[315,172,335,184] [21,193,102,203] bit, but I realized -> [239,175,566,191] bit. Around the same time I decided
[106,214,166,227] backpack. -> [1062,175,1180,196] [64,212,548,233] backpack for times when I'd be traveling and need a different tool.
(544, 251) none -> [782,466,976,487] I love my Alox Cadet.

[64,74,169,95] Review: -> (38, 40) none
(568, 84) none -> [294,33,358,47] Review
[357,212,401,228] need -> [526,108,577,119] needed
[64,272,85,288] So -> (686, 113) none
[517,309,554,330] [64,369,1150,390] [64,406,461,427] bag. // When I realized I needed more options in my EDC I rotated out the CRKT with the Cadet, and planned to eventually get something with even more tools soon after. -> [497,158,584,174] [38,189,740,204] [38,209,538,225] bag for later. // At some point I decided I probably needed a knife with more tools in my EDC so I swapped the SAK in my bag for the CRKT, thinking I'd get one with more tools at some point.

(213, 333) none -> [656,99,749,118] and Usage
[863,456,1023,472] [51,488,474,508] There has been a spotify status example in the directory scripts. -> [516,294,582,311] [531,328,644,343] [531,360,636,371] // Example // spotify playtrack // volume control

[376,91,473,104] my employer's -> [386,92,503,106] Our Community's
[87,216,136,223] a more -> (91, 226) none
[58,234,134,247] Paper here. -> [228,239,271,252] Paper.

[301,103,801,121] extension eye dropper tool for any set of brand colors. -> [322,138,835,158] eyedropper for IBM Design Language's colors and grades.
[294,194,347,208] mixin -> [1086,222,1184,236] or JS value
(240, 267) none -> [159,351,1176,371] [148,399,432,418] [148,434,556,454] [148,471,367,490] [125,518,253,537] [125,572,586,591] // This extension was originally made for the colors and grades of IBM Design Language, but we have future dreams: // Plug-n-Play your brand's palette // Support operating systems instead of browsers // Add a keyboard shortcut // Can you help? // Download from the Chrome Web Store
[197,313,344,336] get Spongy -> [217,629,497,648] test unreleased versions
* * * * *
Instructions for the task:
In the listing above, locate each line with "Design" and copy it.

Output of the task:
[301,103,801,121] extension eye dropper tool for any set of brand colors. -> [322,138,835,158] eyedropper for IBM Design Language's colors and grades.
(240, 267) none -> [159,351,1176,371] [148,399,432,418] [148,434,556,454] [148,471,367,490] [125,518,253,537] [125,572,586,591] // This extension was originally made for the colors and grades of IBM Design Language, but we have future dreams: // Plug-n-Play your brand's palette // Support operating systems instead of browsers // Add a keyboard shortcut // Can you help? // Download from the Chrome Web Store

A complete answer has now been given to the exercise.